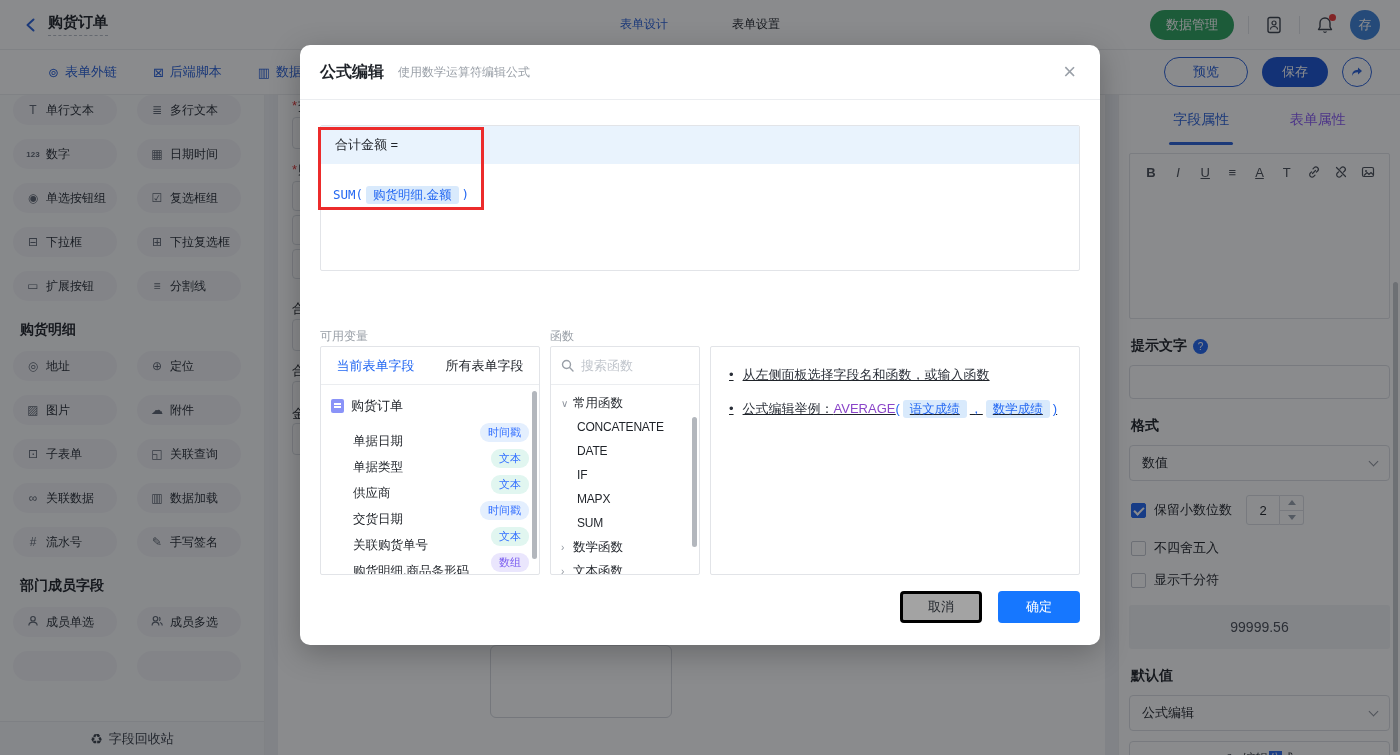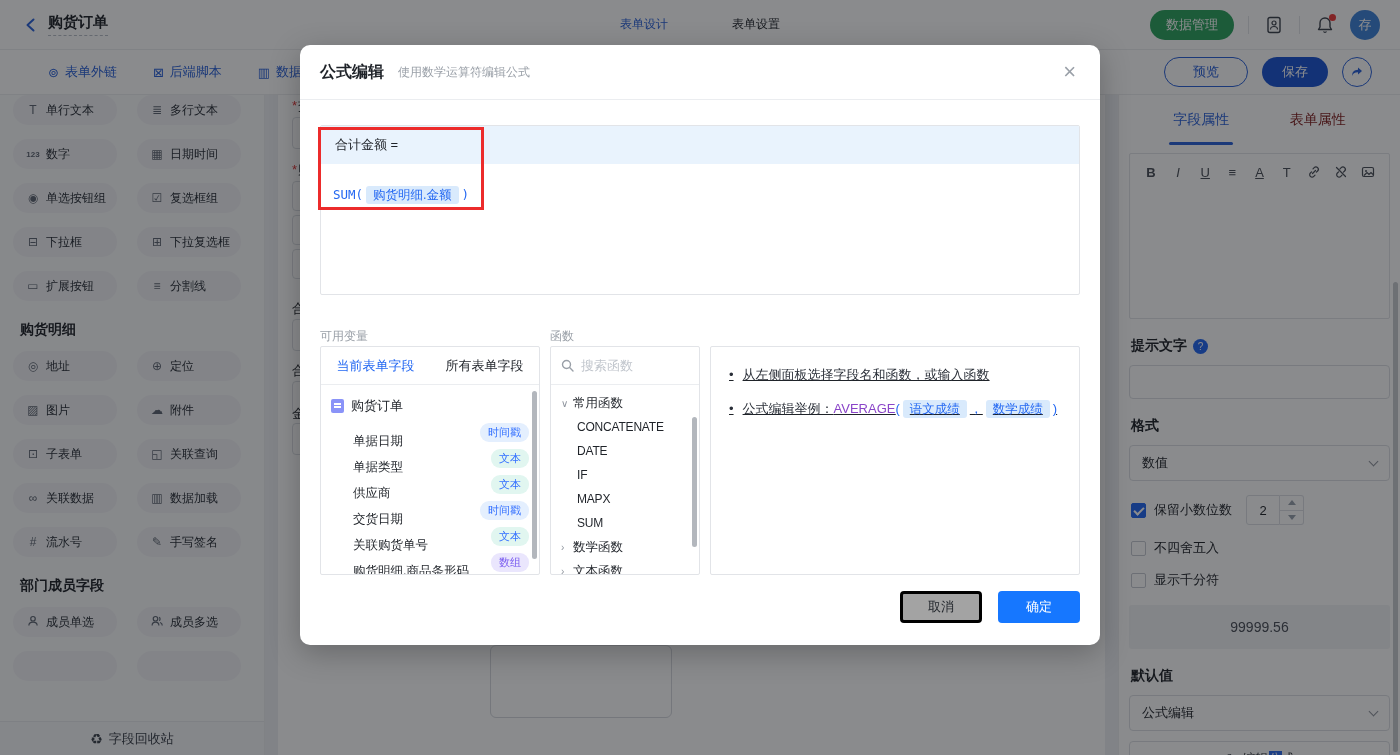--- a/index.html
+++ b/index.html
@@ -45,21 +45,21 @@
   .canvas { position:absolute; left:265px; top:95px; right:282px; bottom:0; background:#eef0f4; overflow:hidden; }
   .sheet { position:absolute; left:13px; top:0; width:827px; height:660px; background:#fff; }
   .cfield { position:absolute; left:14px; font-size:13px; color:#1f2329; }
   .cfield .req { color:#e0383a; margin-right:1px; }
   .cinput { position:absolute; left:14px; width:210px; background:#fff; border:1px solid #dcdfe4; border-radius:4px; }
   .cbox-empty { position:absolute; left:212px; top:550px; width:182px; height:73px; border:1px solid #d6d9de; border-radius:6px; background:#fff; }
 
   
   .rpanel { position:absolute; right:0; top:95px; width:282px; bottom:0; background:#fff; border-left:1px solid #ebedf0; }
   .rtabs { height:50px; display:flex; align-items:center; justify-content:space-around; padding:0 24px; }
-  .rtab { font-size:14px; color:#7f1d1d; position:relative; height:100%; display:flex; align-items:center; cursor:pointer; }
+  .rtab { font-size:14px; color:#8b5cf6; position:relative; height:100%; display:flex; align-items:center; cursor:pointer; }
   .rtab.active { color:#2b62d9; }
   .rtab.active::after { content:""; position:absolute; left:-4px; right:-4px; bottom:0; height:3px; background:#2b62d9; border-radius:2px; }
   .rbody { padding:8px 10px 0 10px; }
   .editor { border:1px solid #e2e4e8; border-radius:2px; }
   .editor-tools { height:36px; display:flex; align-items:center; justify-content:space-between; padding:0 12px; border-bottom:0; }
   .etool { font-size:13px; color:#4a4f58; width:18px; text-align:center; cursor:pointer; }
   .etool.u { text-decoration:underline; }
   .etool.ua { text-decoration:underline; }
   .etool svg { display:block; margin:0 auto; }
   .editor-area { height:128px; cursor:text; }
@@ -85,21 +85,21 @@
   .hl-char { background:#2f6ef0; color:#fff; }
   .rscroll { position:absolute; right:2px; top:187px; width:5px; height:470px; background:#c8cbd0; border-radius:3px; cursor:pointer; }
 
   
   .overlay { position:absolute; inset:0; background:rgba(10,12,16,0.48); z-index:20; }
   .modal { position:absolute; left:300px; top:45px; width:800px; height:600px; background:#fff; border-radius:10px; box-shadow:0 8px 30px rgba(0,0,0,0.25); z-index:30; }
   .m-header { height:55px; border-bottom:1px solid #ebedf0; display:flex; align-items:center; padding:0 20px; }
   .m-title { font-size:16px; font-weight:bold; color:#1f2329; }
   .m-sub { font-size:12px; color:#9aa0a8; margin-left:14px; }
   .m-close { margin-left:auto; font-size:22px; color:#9aa0a8; cursor:pointer; line-height:1; padding:2px 4px; }
-  .fbox { position:absolute; left:20px; top:80px; width:760px; height:170px; border:1px solid #e2e4e8; border-radius:2px; overflow:hidden; }
+  .fbox { position:absolute; left:20px; top:80px; width:760px; height:146px; border:1px solid #e2e4e8; border-radius:2px; overflow:hidden; }
   .fbox-head { height:38px; background:#e9f3fd; display:flex; align-items:center; padding:0 14px; font-size:13px; color:#1f2329; }
   .fbox-body { padding:23px 12px; font-size:13px; }
   .code { font-family:"DejaVu Sans Mono",monospace; color:#2468f2; font-size:12.5px; }
   .chip { background:#d9eafc; color:#2468f2; border-radius:3px; padding:2px 7px; margin:0 3px; font-size:12.5px; cursor:pointer; }
   .redbox { position:absolute; left:18px; top:82px; width:166px; height:83px; border:3px solid #ec2b2b; pointer-events:none; z-index:5; }
   .m-cap { position:absolute; top:283px; font-size:12px; color:#9aa0a8; }
   .m-panel { position:absolute; top:301px; height:229px; border:1px solid #e2e4e8; border-radius:2px; background:#fff; overflow:hidden; }
   .vp { left:20px; width:220px; }
   .fp { left:250px; width:150px; }
   .ip { left:410px; width:370px;text-decoration:underline; }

▬▬▬▬▬▬

Your output must reproduce the material above in full, with no pictures.

RESULT:
--- a/index.html
+++ b/index.html
@@ -45,21 +45,21 @@
   .canvas { position:absolute; left:265px; top:95px; right:282px; bottom:0; background:#eef0f4; overflow:hidden; }
   .sheet { position:absolute; left:13px; top:0; width:827px; height:660px; background:#fff; }
   .cfield { position:absolute; left:14px; font-size:13px; color:#1f2329; }
   .cfield .req { color:#e0383a; margin-right:1px; }
   .cinput { position:absolute; left:14px; width:210px; background:#fff; border:1px solid #dcdfe4; border-radius:4px; }
   .cbox-empty { position:absolute; left:212px; top:550px; width:182px; height:73px; border:1px solid #d6d9de; border-radius:6px; background:#fff; }
 
   
   .rpanel { position:absolute; right:0; top:95px; width:282px; bottom:0; background:#fff; border-left:1px solid #ebedf0; }
   .rtabs { height:50px; display:flex; align-items:center; justify-content:space-around; padding:0 24px; }
-  .rtab { font-size:14px; color:#7f1d1d; position:relative; height:100%; display:flex; align-items:center; cursor:pointer; }
+  .rtab { font-size:14px; color:#8b5cf6; position:relative; height:100%; display:flex; align-items:center; cursor:pointer; }
   .rtab.active { color:#2b62d9; }
   .rtab.active::after { content:""; position:absolute; left:-4px; right:-4px; bottom:0; height:3px; background:#2b62d9; border-radius:2px; }
   .rbody { padding:8px 10px 0 10px; }
   .editor { border:1px solid #e2e4e8; border-radius:2px; }
   .editor-tools { height:36px; display:flex; align-items:center; justify-content:space-between; padding:0 12px; border-bottom:0; }
   .etool { font-size:13px; color:#4a4f58; width:18px; text-align:center; cursor:pointer; }
   .etool.u { text-decoration:underline; }
   .etool.ua { text-decoration:underline; }
   .etool svg { display:block; margin:0 auto; }
   .editor-area { height:128px; cursor:text; }
@@ -85,21 +85,21 @@
   .hl-char { background:#2f6ef0; color:#fff; }
   .rscroll { position:absolute; right:2px; top:187px; width:5px; height:470px; background:#c8cbd0; border-radius:3px; cursor:pointer; }
 
   
   .overlay { position:absolute; inset:0; background:rgba(10,12,16,0.48); z-index:20; }
   .modal { position:absolute; left:300px; top:45px; width:800px; height:600px; background:#fff; border-radius:10px; box-shadow:0 8px 30px rgba(0,0,0,0.25); z-index:30; }
   .m-header { height:55px; border-bottom:1px solid #ebedf0; display:flex; align-items:center; padding:0 20px; }
   .m-title { font-size:16px; font-weight:bold; color:#1f2329; }
   .m-sub { font-size:12px; color:#9aa0a8; margin-left:14px; }
   .m-close { margin-left:auto; font-size:22px; color:#9aa0a8; cursor:pointer; line-height:1; padding:2px 4px; }
-  .fbox { position:absolute; left:20px; top:80px; width:760px; height:170px; border:1px solid #e2e4e8; border-radius:2px; overflow:hidden; }
+  .fbox { position:absolute; left:20px; top:80px; width:760px; height:146px; border:1px solid #e2e4e8; border-radius:2px; overflow:hidden; }
   .fbox-head { height:38px; background:#e9f3fd; display:flex; align-items:center; padding:0 14px; font-size:13px; color:#1f2329; }
   .fbox-body { padding:23px 12px; font-size:13px; }
   .code { font-family:"DejaVu Sans Mono",monospace; color:#2468f2; font-size:12.5px; }
   .chip { background:#d9eafc; color:#2468f2; border-radius:3px; padding:2px 7px; margin:0 3px; font-size:12.5px; cursor:pointer; }
   .redbox { position:absolute; left:18px; top:82px; width:166px; height:83px; border:3px solid #ec2b2b; pointer-events:none; z-index:5; }
   .m-cap { position:absolute; top:283px; font-size:12px; color:#9aa0a8; }
   .m-panel { position:absolute; top:301px; height:229px; border:1px solid #e2e4e8; border-radius:2px; background:#fff; overflow:hidden; }
   .vp { left:20px; width:220px; }
   .fp { left:250px; width:150px; }
   .ip { left:410px; width:370px;text-decoration:underline; }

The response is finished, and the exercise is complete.